Questi gatti sono sempre uno spettacolo, e, a seconda del disegno che portano vengono chiamati Smoke (fumo), Silver (argento), Shaded (ombrati), Chinchilla.
Qualsiasi nome venga loro dato, hanno tutti una caratteristica in comune: la presenza di un gene che fa scomparire del tutto il pigmento dalle zone del pelo meno densamente colorate, come le bande giallastre dei peli dei gatti Agouti e la zona più vicina alla pelle dei gatti non agouti (dove il pelo è normalmente meno densamente colorato per l'effetto del calore corporeo sui granuli di melanina).
Il gene in questione è dominante, e viene indicato con la lettera I maiuscola, il corrispondente allele recessivo, che quindi indica i mantelli privi di questa caratteristica, viene scritto con la lettera i minuscola.
Per i Gatti delle Foreste Norvegesi si utilizzano solo i termini Silver e Smoke, le altre varietà di colore sono frutto di uno specifico allevamento di selezione per colore che non viene utilizzato nei Norvegesi, i quali vengono selezionati per tipo e qualità del mantello, ma non per il colore.

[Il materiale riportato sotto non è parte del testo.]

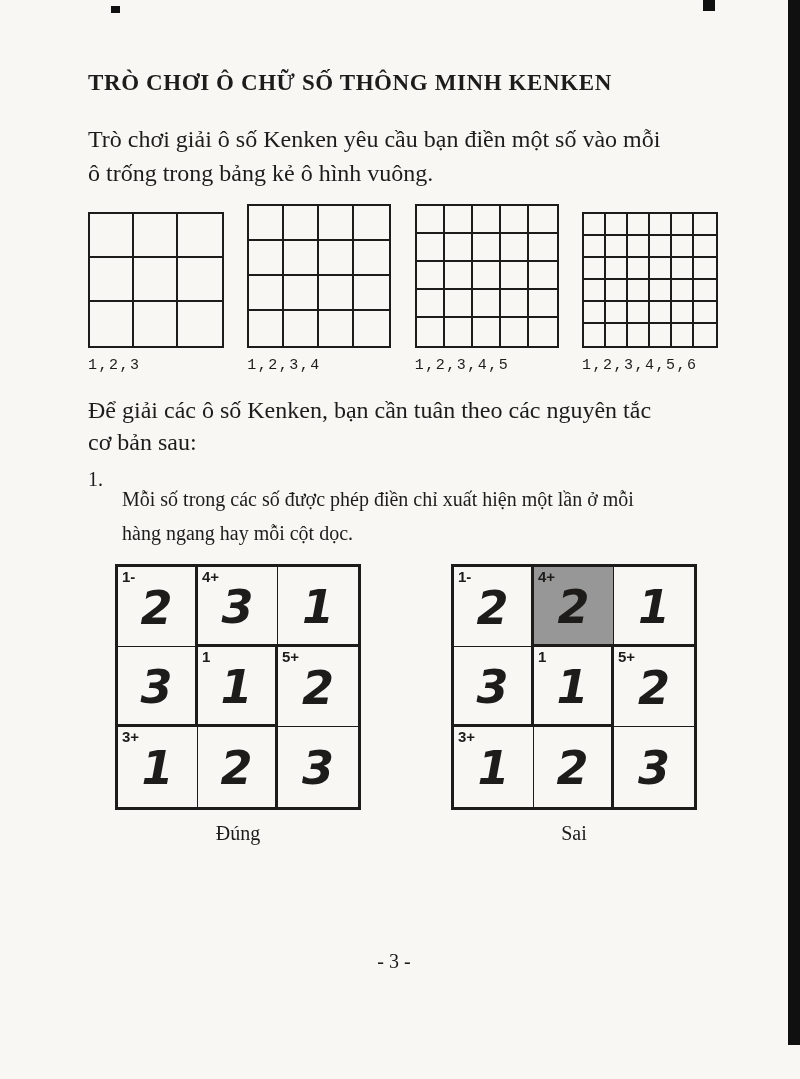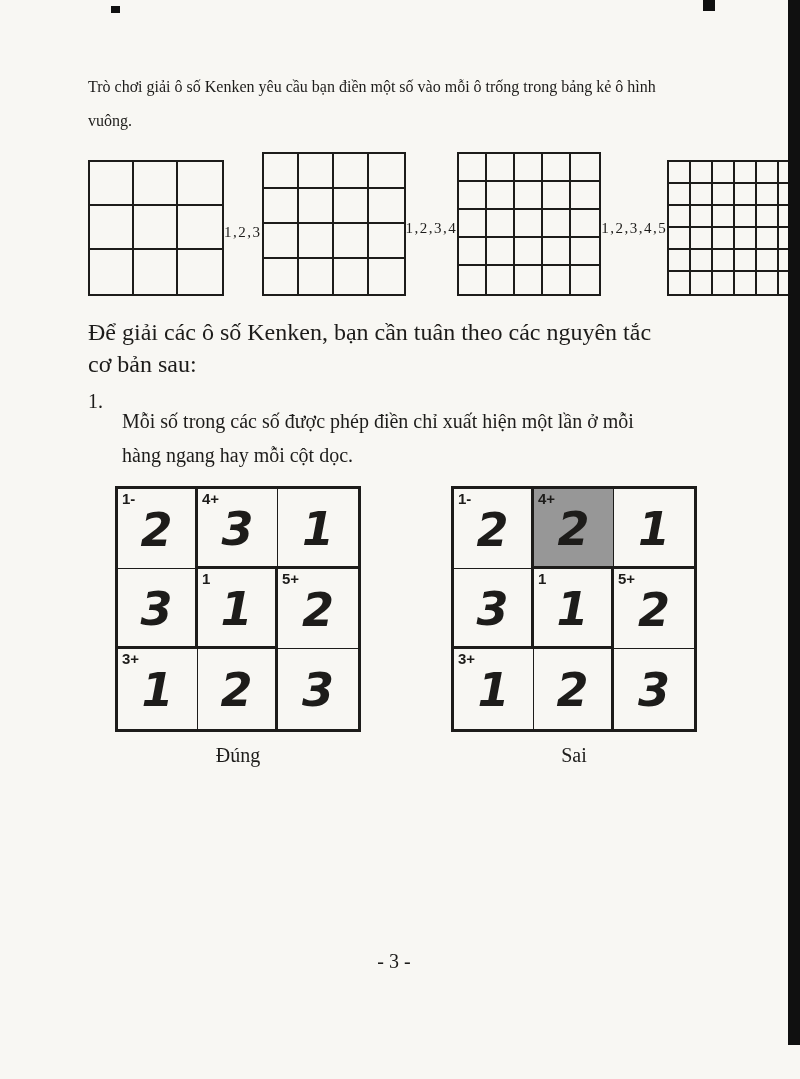--- a/index.html
+++ b/index.html
@@ -139,6 +139,7 @@
   <div class="scan-bar"></div>
 
   <div class="content">
+    <h1 class="title">TRÒ CHƠI Ô CHỮ SỐ THÔNG MINH KENKEN</h1>
 
     <p class="intro">Trò chơi giải ô số Kenken yêu cầu bạn điền một số vào mỗi ô trống trong bảng kẻ ô hình vuông.</p>
 

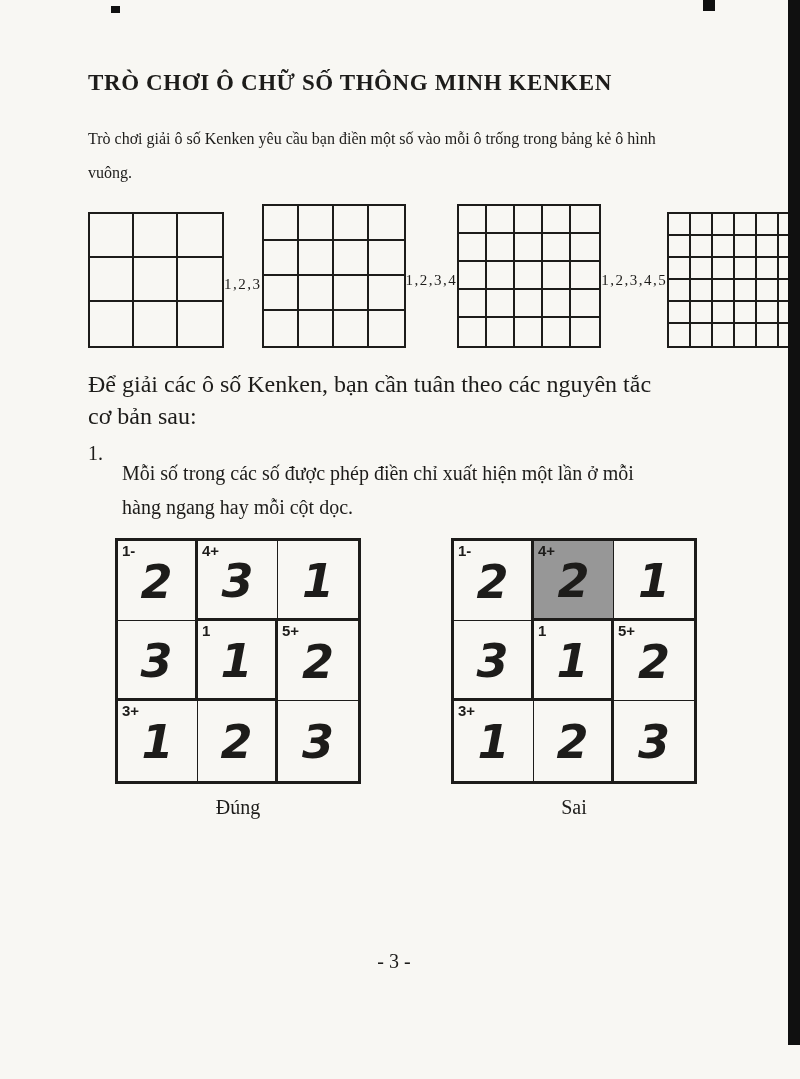--- a/index.html
+++ b/index.html
@@ -34,7 +34,7 @@
     white-space:nowrap;
   }
   .intro{
-    font-size:16px;
+    font-size:24px;
     line-height:34px;
     max-width:590px;
     margin-bottom:14px;

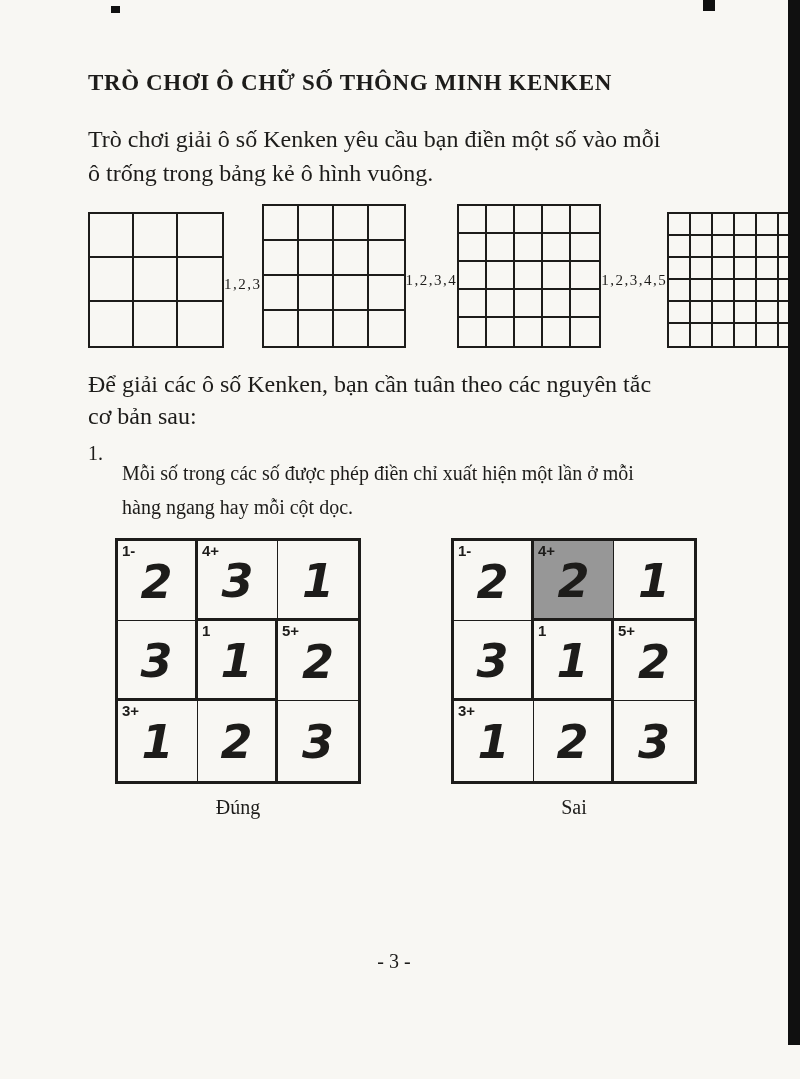--- a/index.html
+++ b/index.html
@@ -52,7 +52,7 @@
     justify-content:space-between;
     align-items:flex-end;
   }
-  .egrid-fig{display:flex;flex-direction:row;align-items:center;}
+  .egrid-fig{display:flex;flex-direction:column;align-items:flex-start;font-family:Liberation Mono, monospace;}
   .egrid{
     display:grid;
     border:2px solid var(--ink);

Ciò non toglie che un colore particolarmente puro e brillante sia preferibile a un colore che conserva ancora tracce giallastre, cosa che purtroppo succede molto spesso e che può generare fastidiose confusioni.

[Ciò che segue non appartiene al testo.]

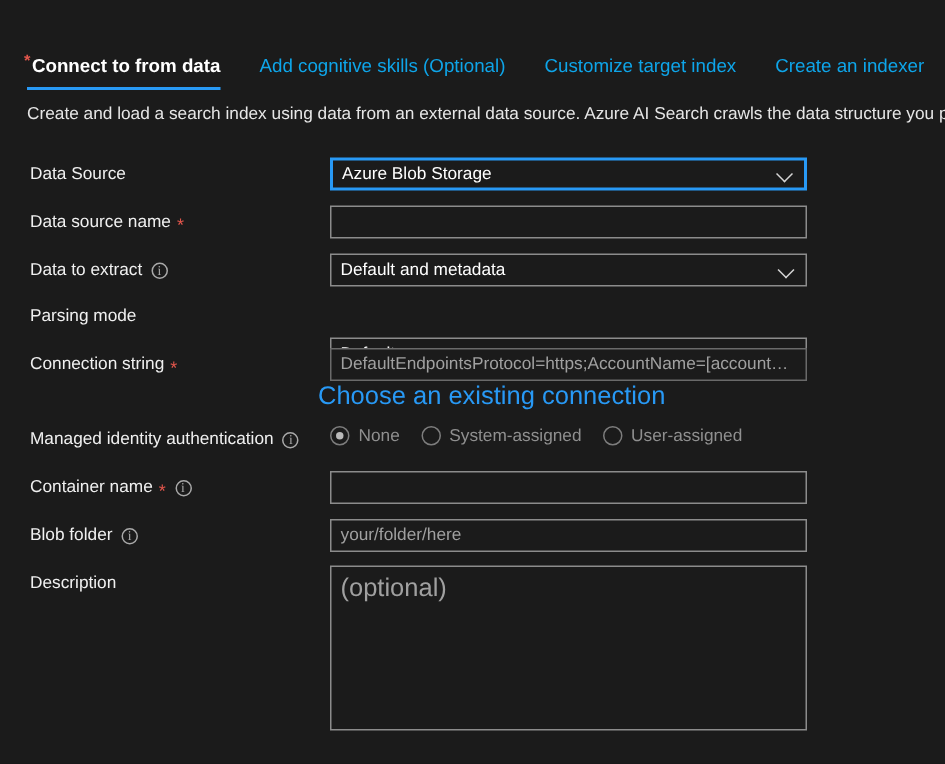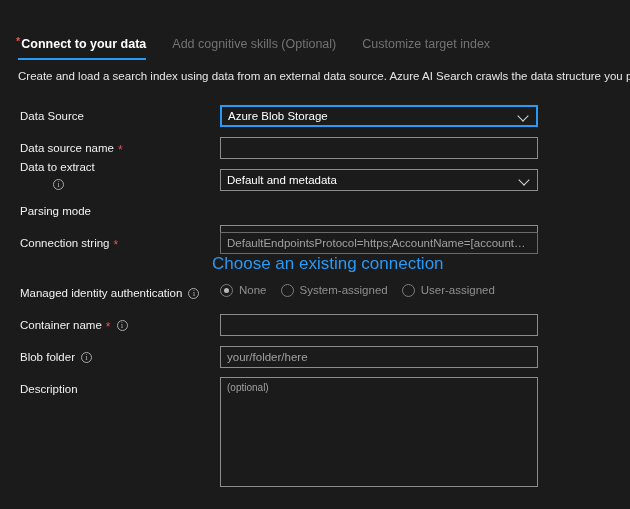--- a/index.html
+++ b/index.html
@@ -260,7 +260,7 @@
   <div class="tabstrip">
 
     <div class="tab active">
-      <span class="req-star">*</span><span>Connect to your data</span>
+      <span class="req-star">*</span><span>Connect to from data</span>
       <span class="tab-underline"></span>
     </div>
 

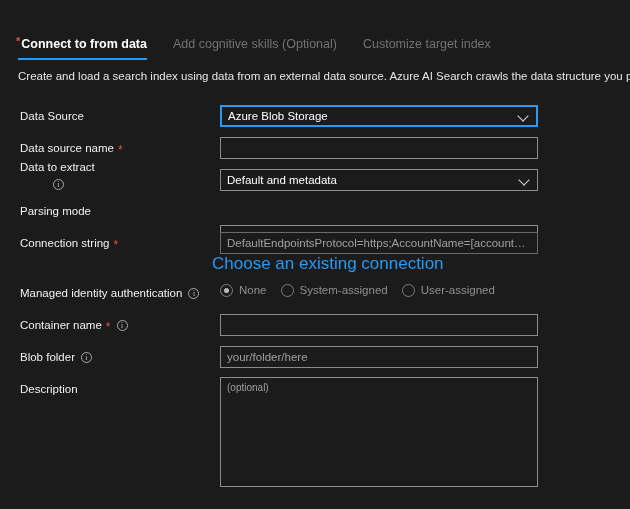--- a/index.html
+++ b/index.html
@@ -41,7 +41,7 @@
     padding: 0 0 8px 0;
     margin-right: 26px;
     white-space: nowrap;
-    color: #737373;
+    color: #0ea5e9;
     cursor: pointer;
   }
   .tab.active {

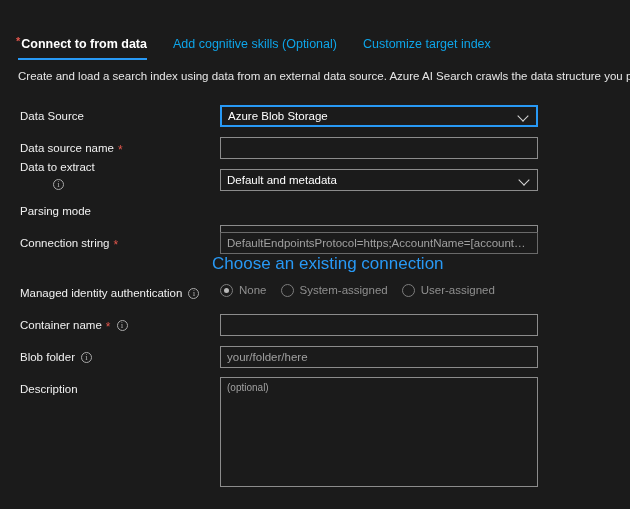--- a/index.html
+++ b/index.html
@@ -272,6 +272,9 @@
       <span>Customize target index</span>
     </div>
 
+    <div class="tab">
+      <span>Create an indexer</span>
+    </div>
 
   </div>
 

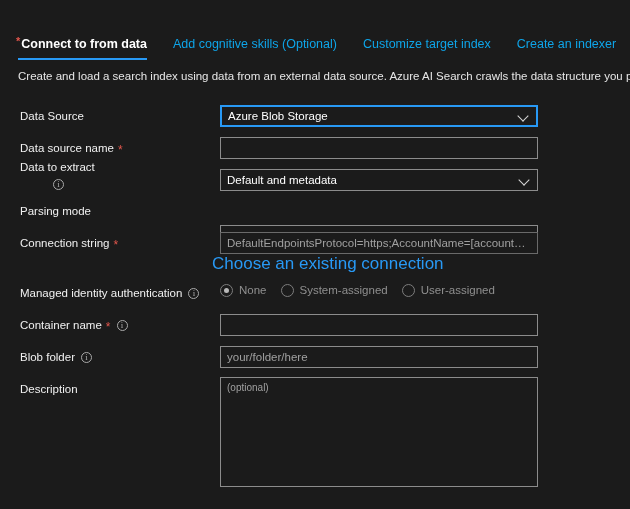--- a/index.html
+++ b/index.html
@@ -307,7 +307,7 @@
     </div>
 
     <div class="row">
-      <div class="label" style="top:60px;flex-direction:column;">
+      <div class="label" style="top:73px;">
         <span>Data to extract</span>
         <span class="info-icon"></span>
       </div>

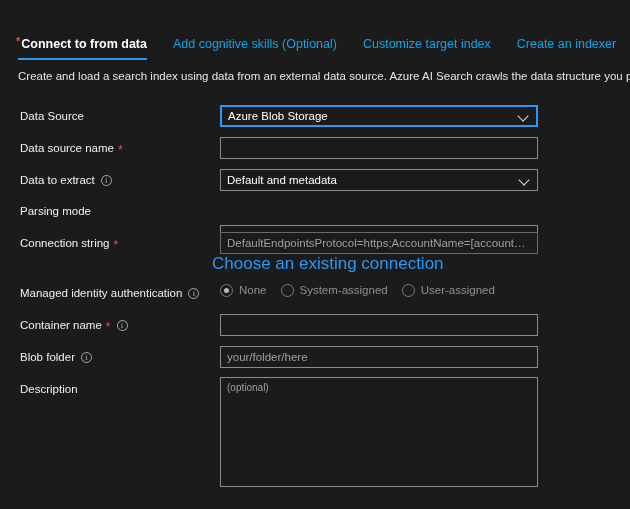--- a/index.html
+++ b/index.html
@@ -212,7 +212,7 @@
   }
   .radio {
     display: flex;
-    align-items: flex-start;
+    align-items: center;
     gap: 6px;
     font-size: 11.5px;
     color: #8f8f8f;

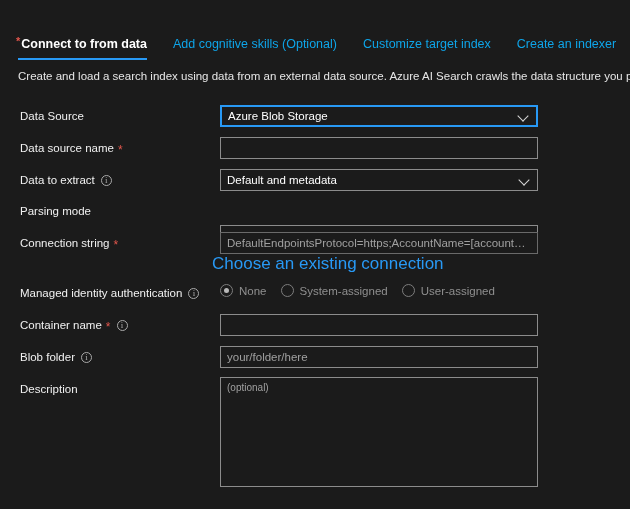--- a/index.html
+++ b/index.html
@@ -247,7 +247,7 @@
     border: 1px solid #8c8c8c;
     box-sizing: border-box;
     padding: 4px 6px;
-    font-size: 10px;
+    font-size: 17px;
     color: #a0a0a0;
     font-family: "Liberation Sans", sans-serif;
   }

Capita infatti a volte di far riprodurre due gatti di colore apparentemente normale, e di avere dei cuccioli decisamente, incontestabilmente, silver o smoke, e a questo punto, dato che il gene I è dominante, ci si ritrova con le idee notevolmente confuse.
Quello che succede in realtà è abbastanza semplice: uno dei due riproduttori è genotipicamente silver o smoke, ma qualcosa copre l'espressività di questo gene, fino a mascherarla del tutto e a rendere il gatto fenotipicamente non silver o smoke.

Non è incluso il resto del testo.